Detected change data
##########
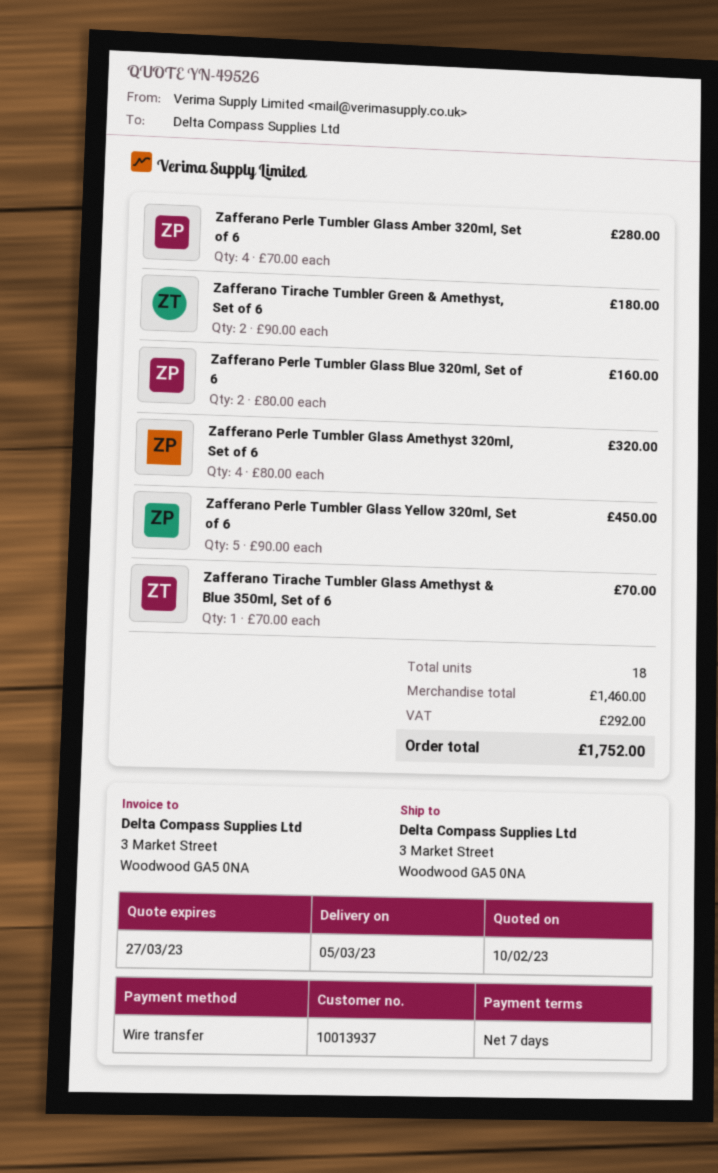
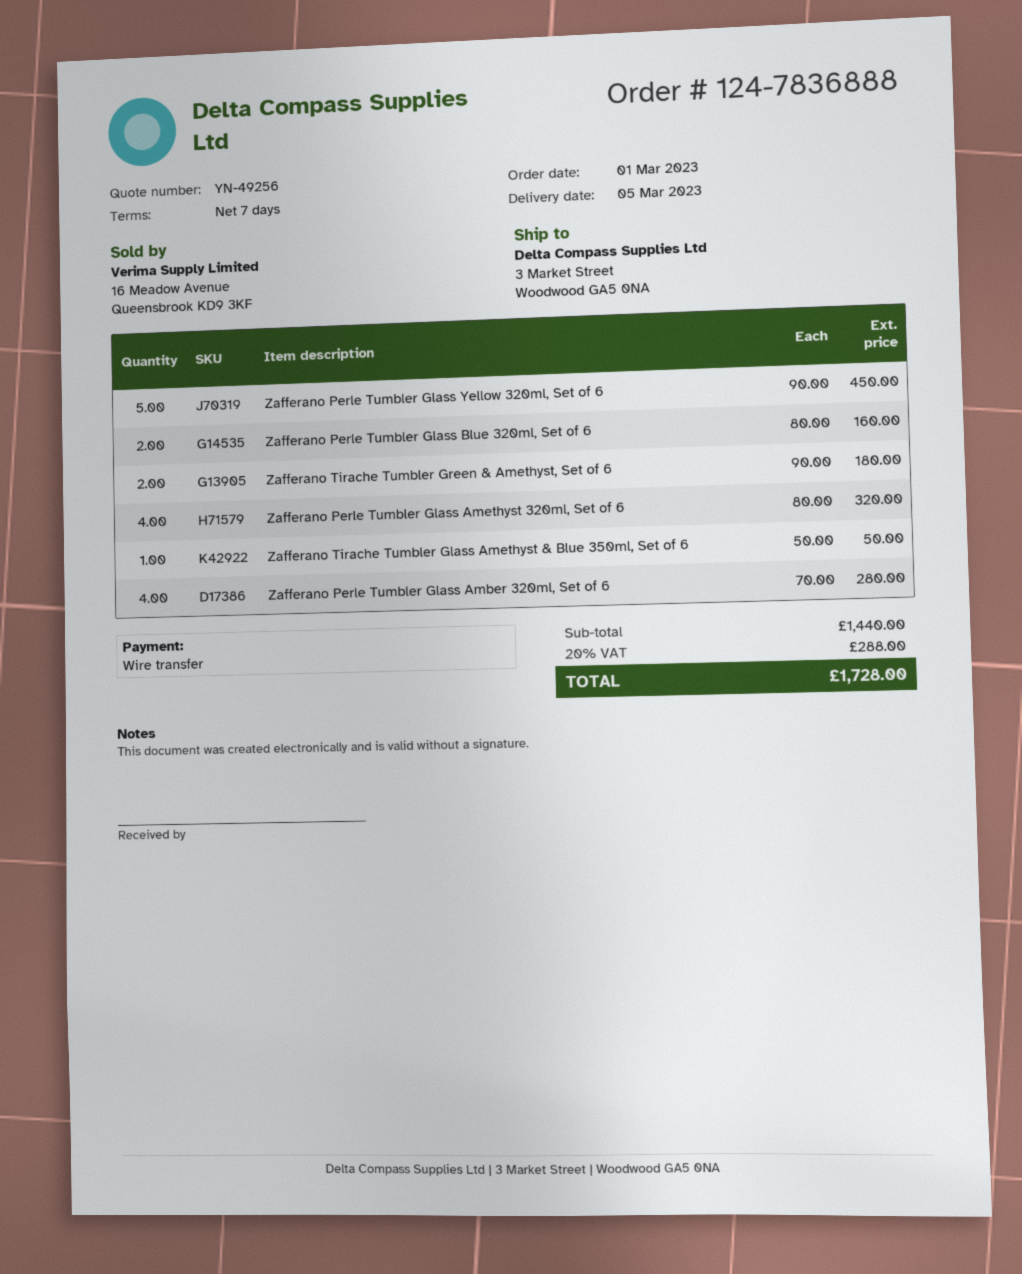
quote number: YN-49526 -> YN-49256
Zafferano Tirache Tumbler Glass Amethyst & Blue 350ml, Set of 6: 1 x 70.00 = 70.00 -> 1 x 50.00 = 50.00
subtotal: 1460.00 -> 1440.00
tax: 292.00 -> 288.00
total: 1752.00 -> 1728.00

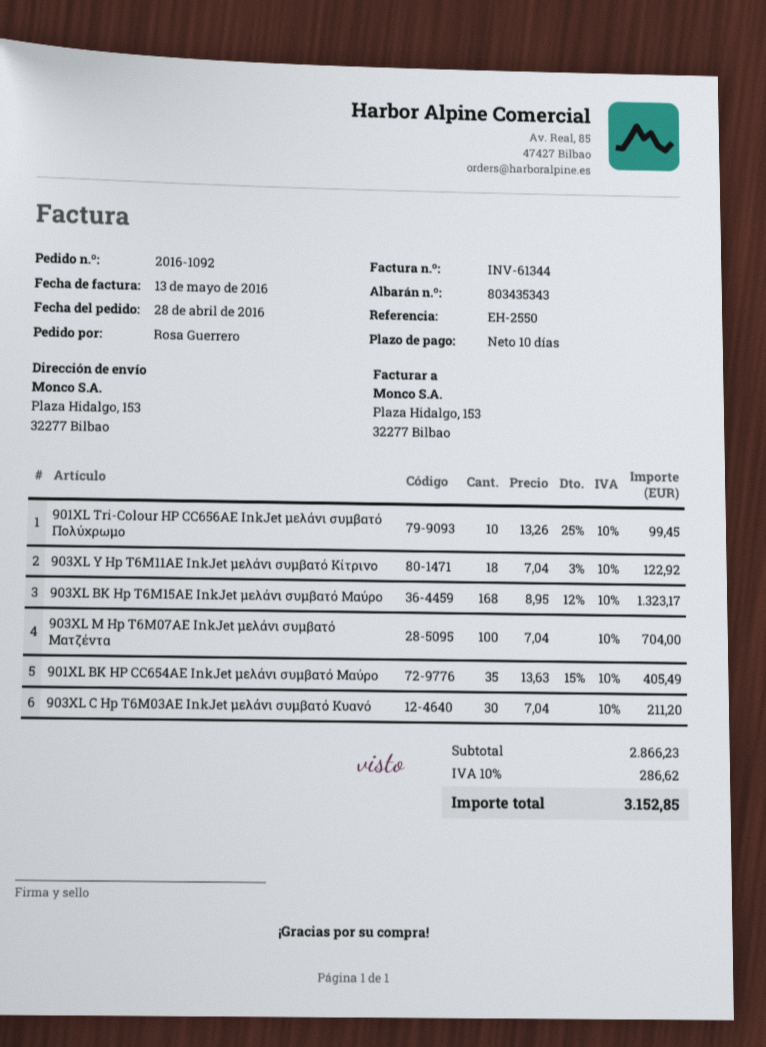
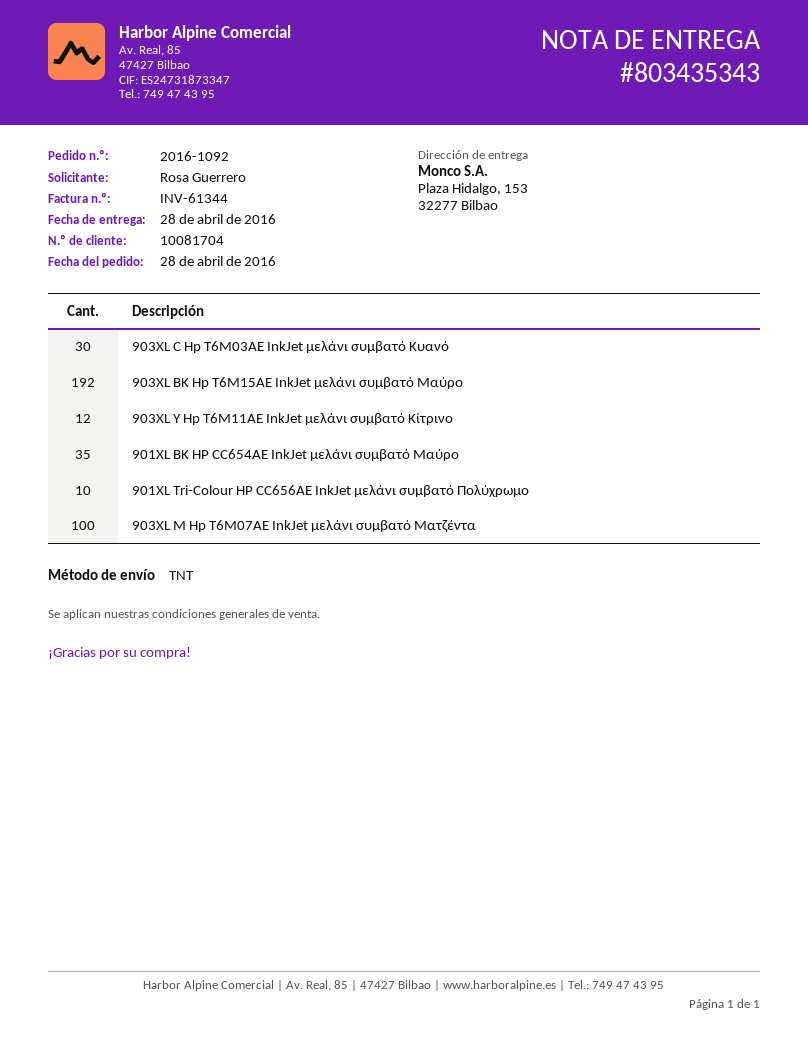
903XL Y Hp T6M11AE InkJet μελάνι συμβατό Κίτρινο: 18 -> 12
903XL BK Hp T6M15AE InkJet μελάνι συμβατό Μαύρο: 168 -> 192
##########
▶ _Instructions to follow_:
Your output should be only the lines from the line with "Zafferano Tirache Tumbler" through the end of the data, exactly as they stand, and no pictures.

▶ _Solution_:
Zafferano Tirache Tumbler Glass Amethyst & Blue 350ml, Set of 6: 1 x 70.00 = 70.00 -> 1 x 50.00 = 50.00
subtotal: 1460.00 -> 1440.00
tax: 292.00 -> 288.00
total: 1752.00 -> 1728.00

903XL Y Hp T6M11AE InkJet μελάνι συμβατό Κίτρινο: 18 -> 12
903XL BK Hp T6M15AE InkJet μελάνι συμβατό Μαύρο: 168 -> 192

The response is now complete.